Almanya ekonomisi, alışılmışın dışındaki yüksek enflasyon ve artan faiz oranlarının tüketici harcamalarını baskılamasının etkisiyle bu yılın ilk çeyreğinde yüzde 0,3 daralarak, teknik olarak resesyona girdi.


Almanya Federal İstatistik Ofisi (Destatis), ilk çeyreğe ilişkin Gayrisafi Yurt içi Hasıla (GSYH) nihai verilerini açıkladı.

 

Buna göre, Almanya'da mevsim ve takvim etkilerinden arındırılmış GSYH, bu yılın birinci çeyreğinde bir önceki çeyreğe kıyasla yüzde 0,3 küçüldü.

 

Destatis, öncü verilerle, 28 Nisan'da ekonominin ilk çeyrekte büyüme kaydetmeyeceğini öngörmüştü.

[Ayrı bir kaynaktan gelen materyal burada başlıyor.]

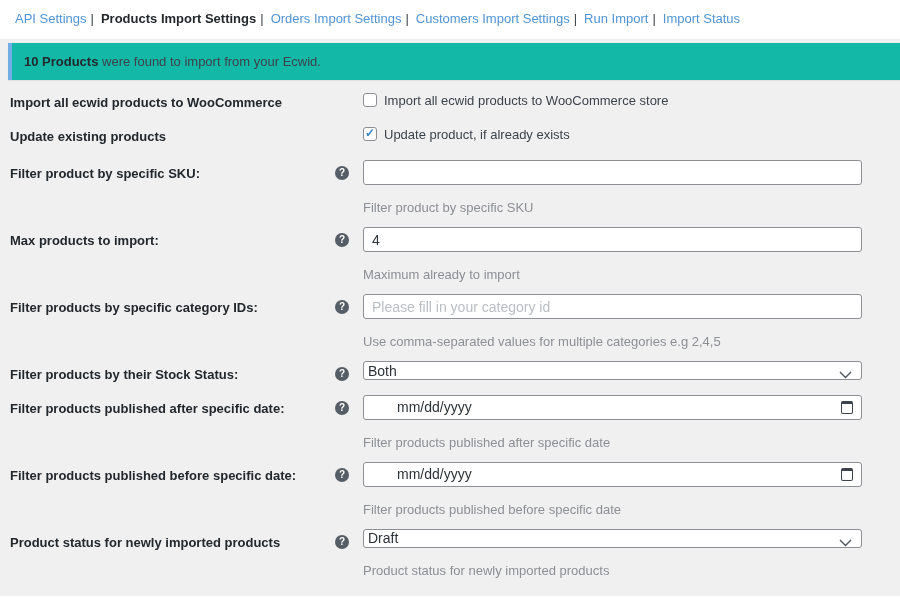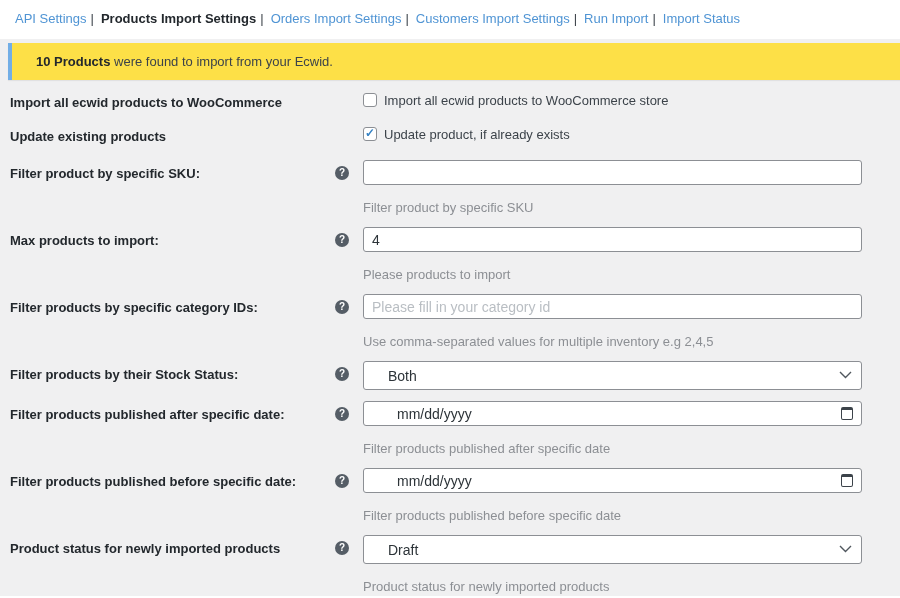--- a/index.html
+++ b/index.html
@@ -16,8 +16,8 @@
   .page-body { background:#f0f0f1; height:557px; padding-top:4px; }
 
   
-  .notice { background:#fde047; border-left:4px solid #72aee6;
-    box-shadow:0 1px 1px rgba(0,0,0,.06); margin-left:8px; padding:11px 24px; }
+  .notice { background:#14b8a6; border-left:4px solid #72aee6;
+    box-shadow:0 1px 1px rgba(0,0,0,.06); margin-left:8px; padding:11px 12px; }
   .notice p { font-size:13px; color:#3c434a; }
   .notice strong { color:#23282d; }
 

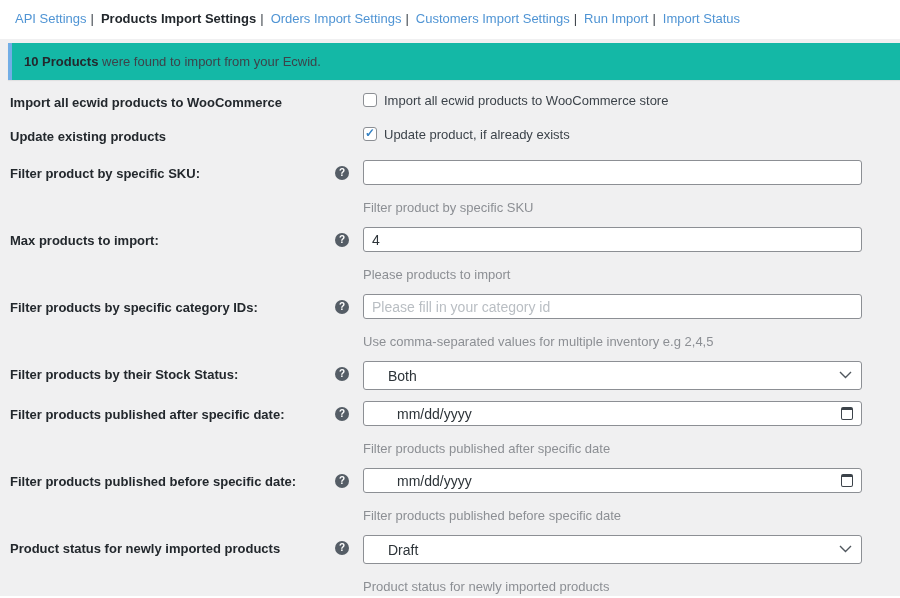--- a/index.html
+++ b/index.html
@@ -120,7 +120,7 @@
       <div class="cell-help"><span class="help">?</span></div>
       <div>
         <input type="text" class="txt" value="4" style="">
-        <div class="desc">Please products to import</div>
+        <div class="desc">Maximum already to import</div>
       </div>
     </div>
 

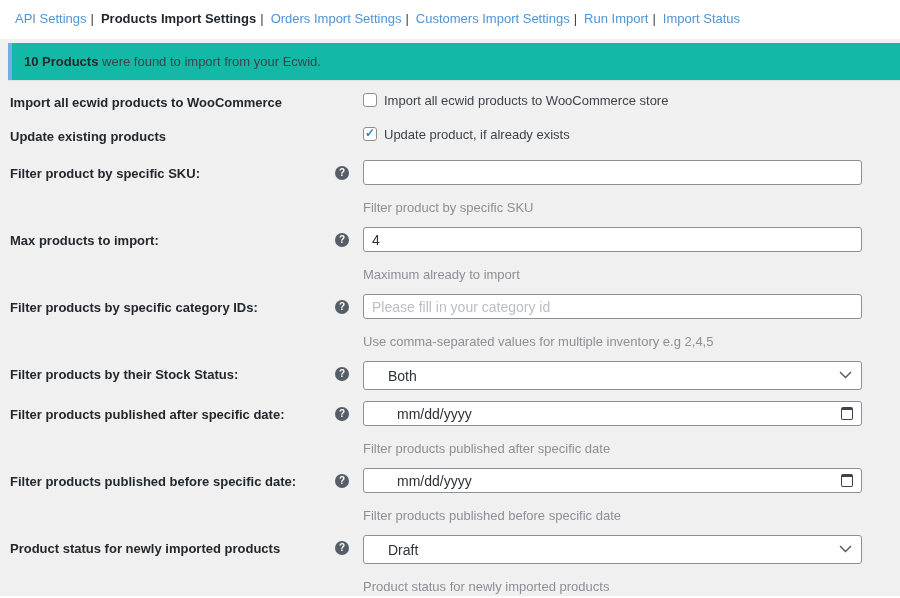--- a/index.html
+++ b/index.html
@@ -131,7 +131,7 @@
       <div class="cell-help"><span class="help">?</span></div>
       <div>
         <input type="text" class="txt" placeholder="Please fill in your category id" style="">
-        <div class="desc">Use comma-separated values for multiple inventory e.g 2,4,5</div>
+        <div class="desc">Use comma-separated values for multiple categories e.g 2,4,5</div>
       </div>
     </div>
 

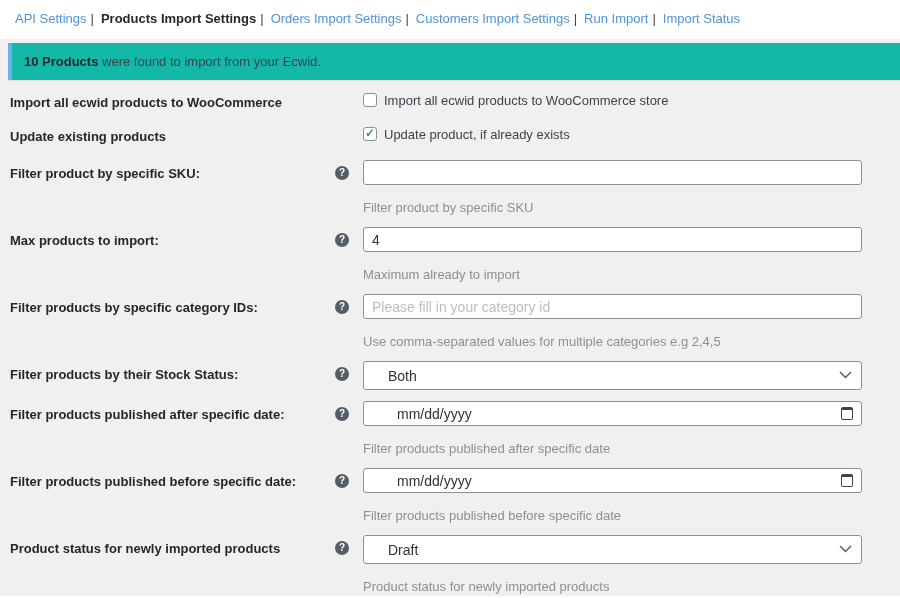--- a/index.html
+++ b/index.html
@@ -39,8 +39,8 @@
   .desc { margin-top:14px; font-size:13px; line-height:17px; color:#8c8f94; }
 
   .selwrap, .datewrap { position:relative; }
-  .sel { width:100%; height:29px; appearance:none; -webkit-appearance:none;
-    border:1px solid #8c8f94; border-radius:3px; background:#fff; padding:0 24px;
+  .sel { width:100%; height:19px; appearance:none; -webkit-appearance:none;
+    border:1px solid #8c8f94; border-radius:3px; background:#fff; padding:0 4px;
     font-size:14px; color:#2c3338; font-family:"Liberation Sans", sans-serif; }
   .chev { position:absolute; right:10px; top:10px; pointer-events:none; line-height:0; }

Ekonomi geçen yılın son çeyreğinde yüzde 0,5 daralmıştı. Böylece ilk çeyrekteki yüzde 0,3 daralmanın ardından Alman ekonomisi, "üst üste iki çeyrek GSYH'de küçülme yaşanması" olarak ifade edilen teknik resesyona girmiş oldu.

 

Geçen yılın ilk çeyreğine göre ise ülkenin GSYH'si yüzde 0,5 geriledi.

 

Destatis Başkanı Ruth Brand, konuya ilişkin değerlendirmesinde “GSYH’de büyümenin 2022'nin sonunda sıfırın altında kalmasının ardından, Alman ekonomisi art arda iki çeyrek küçülme kaydetti." dedi.

 

Birinci çeyrekte özel harcamalar, yüksek enflasyon nedeniyle tüketicilerin satın alma gücünün azalmasının etkisiyle bir önceki çeyreğe göre yüzde 1,2 azaldı.

 

Kamu harcamaları yüzde 4,9 geriledi. Makine ve ekipman harcamalarında yüzde 3,2 ve inşaat yatırımlarında yüzde 3,9 artış gözlemlendi.

 

Aynı dönemde mal ve hizmet ihracatı ise yüzde 0,4 artarken, ithalat 0,9 düştü.

 

Destatis açıklamasında, “Yüksek fiyat artışlarının devam etmesi, yılın başında Alman ekonomisini baskılamaya devam etti. Hane halkı yiyecek ve içecek, giyim, ayakkabı ve mobilyalara bir önceki çeyreğe göre daha az harcadı. Ayrıca yılın başında plug-in hibrit araçlara teşviklerin kaldırılması ve elektrikli araç primlerinin düşürülmesi nedeniyle daha az yeni otomobil alındı.” ifadeleri yer aldı.

 

Ülke ekonomisi, Kovid-19 salgını sürecinde ortaya çıkan dar boğazlar hafiflese de faizlerin yükselmesi, ekonomiye güvenin azalması ve alışılmışın dışındaki yüksek enflasyon ortamında tüketicilerin satın alma gücünün düşmesi sonucu talepte yaşanan durgunluktan olumsuz etkileniyor.

 

Alman hükümeti, ekonomide bu yıl yüzde 0,4 büyüme bekliyor. Önde gelen Alman ekonomi enstitüleri ise ülke ekonomisinin bu yıl yüzde 0,3 büyümesini öngörüyor.

 

UKRAYNA'DA DEVAM EDEN SAVAŞ, DEMOGRAFİK DEĞİŞİM VE MEVCUT ENERJİ GEÇİŞİ, GELECEK YILLARDA YAPISAL OLARAK ALMAN EKONOMİSİNE AĞIRLIK VERECEK

 

ING Küresel Makro Araştırma Başkanı ve Almanya Başekonomisti Carsten Brzeski, Almanya'nın ilk çeyrek ekonomik büyümesine ilişkin değerlendirmesinde, Alman ekonomisinin "geçen yazdan beri korkulan şeyi bu kış yaparak" teknik bir resesyona girdiğini belirterek, “Ciddi bir resesyonun en kötü senaryosu değil, geçen yaza göre neredeyse yüzde 1'lik bir düşüş.” ifadesini kullandı.

 

Brzeski, “Sıcak kış havası, Çin ekonomisinin yeniden açılması ve tedarik zinciri aksaklıklarının hafiflemesinin de yardımıyla sanayi faaliyetlerinde toparlanma, ekonomiyi resesyon tehlikesi bölgesinden çıkarmak için yeterli olmadı. Özel tüketim, hala yüksek olan perakende enerji fiyatlarından olumsuz etkilenmeye devam etti.” dedi.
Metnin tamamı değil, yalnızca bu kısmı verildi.